The most important thing to remember about any internship is that you’re there to learn. You might go in with an idea of what you’ll be learning, but keep an open mind. Some more tips to get the most out of your time:
- Observe. The professional world is very different from the academic environment, so you’ll encounter a lot of unfamiliar situations. There is a lot you can learn just by watching those around you, not just how they do their jobs and the tasks you’re interested in, but also the general professional atmosphere of the company and industry. Pay close attention to how people communicate and work together to help you build your soft skills, too. Make a mental note of what you like or don’t like about the workplace (Is it collaborative or competitive? Supportive or toxic?).
- Ask questions. Remember, you’re there to learn, so if you have a question, speak up and ask! It could be about something technical or it could be about something more strategic. This is also a great way to build a mentor-mentee relationship with your supervisor and find out more about other perspectives. If you’re shy in a group, maybe schedule some time with your boss to ask questions in a one-on-one setting.
- Volunteer. One of the best ways to learn is to do, so get in there! Volunteer for every opportunity you possibly can, from working events to tagging along to meetings (even if it’s just to run the PowerPoint). This is by far the best way to get exposure to the wider industry that you’re interested in and try out new experiences.

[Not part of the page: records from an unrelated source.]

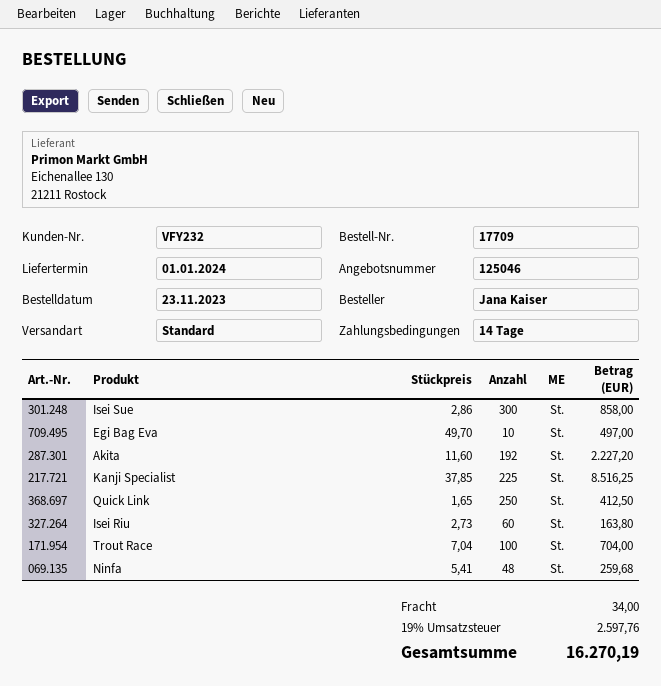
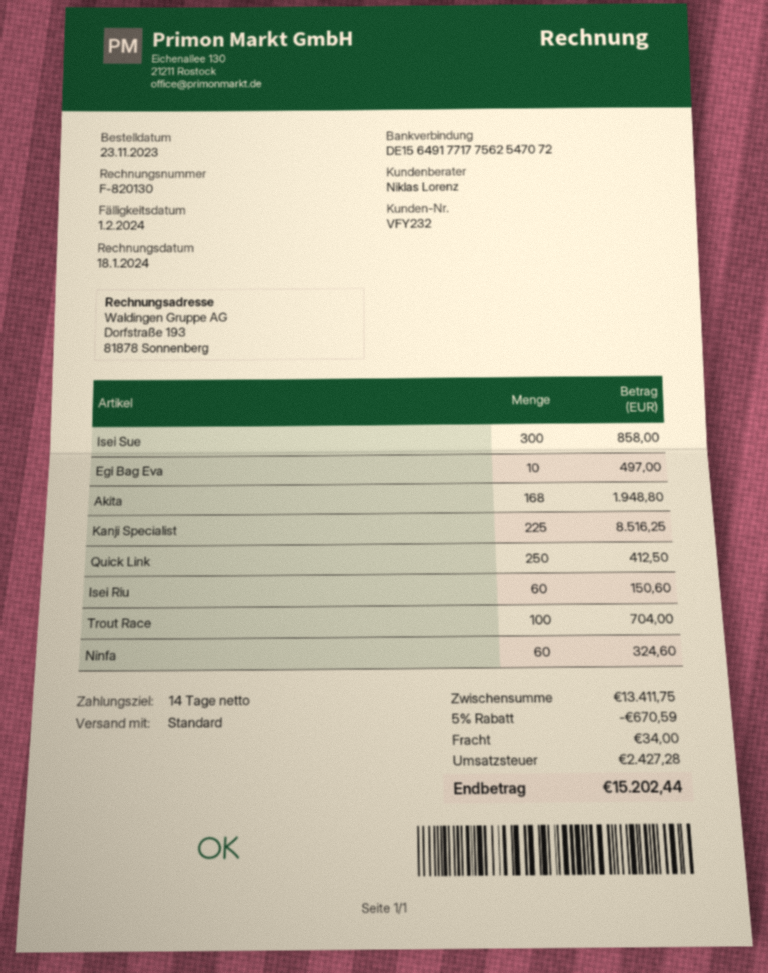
Akita: 192 for 2227.20 -> 168 for 1948.80
Isei Riu: 60 for 163.80 -> 60 for 150.60
Ninfa: 48 for 259.68 -> 60 for 324.60
discount: none -> 5% = 670.59
tax: 2597.76 -> 2427.28
total: 16270.19 -> 15202.44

- Act like a regular employee. Even if they’re not paying you, you should take your position seriously and treat it like a job. Be punctual, reliable, and professional. Get to know those in your department or desired industry (starting with your boss). When it’s in the budget, companies have gone to great lengths to find a full-time position to keep a great intern. Even if you don’t stay with that company, you want to foster a good working relationship for future recommendations and networking.
Originally posted on Memoranda.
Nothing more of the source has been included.